** Provided material follows **

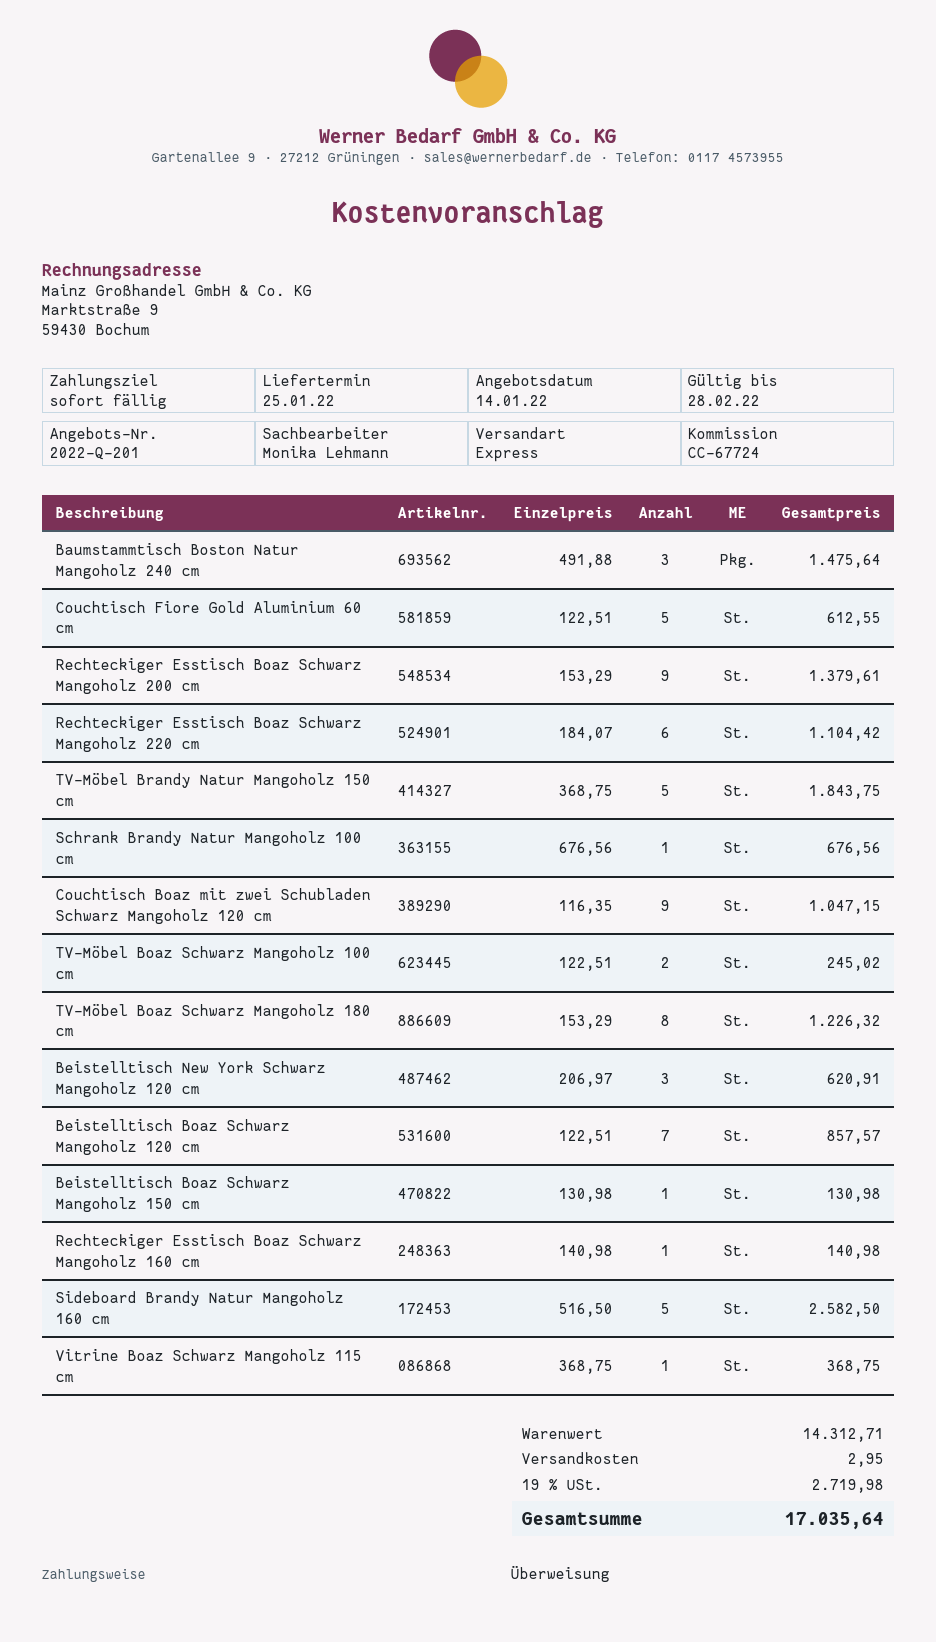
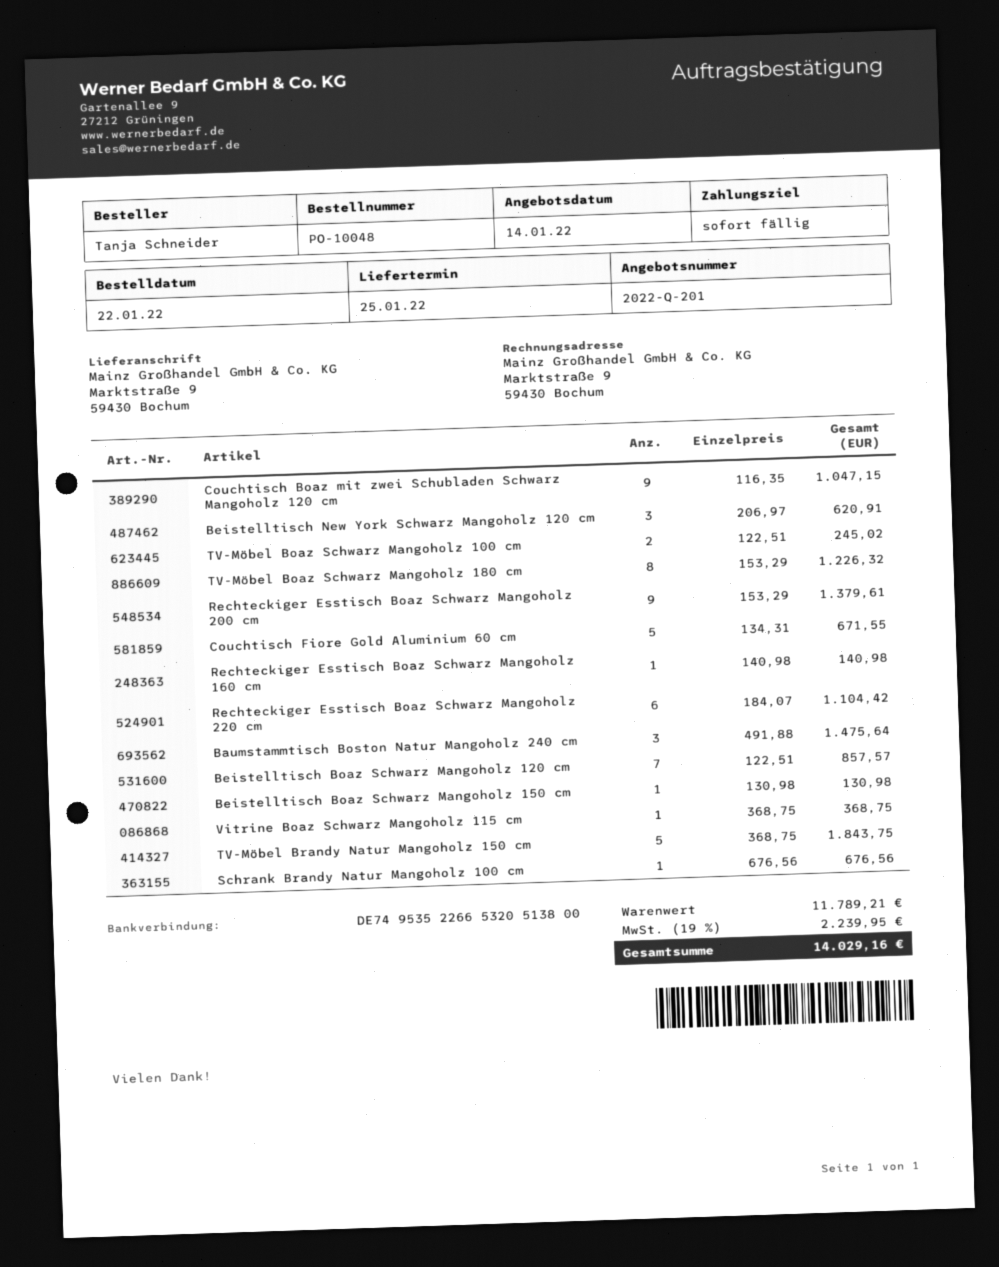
Couchtisch Fiore Gold Aluminium 60 cm: 5 x 122.51 = 612.55 -> 5 x 134.31 = 671.55
Sideboard Brandy Natur Mangoholz 160 cm: 5 x 516.50 = 2582.50 -> none
subtotal: 14312.71 -> 11789.21
shipping: 2.95 -> none
tax: 19% = 2719.98 -> 19% = 2239.95
total: 17035.64 -> 14029.16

** End of Provided material **

Quote exactly the line containing "shipping: 2.95 -> none" and every later line through the end of the listing, and no other lines.

shipping: 2.95 -> none
tax: 19% = 2719.98 -> 19% = 2239.95
total: 17035.64 -> 14029.16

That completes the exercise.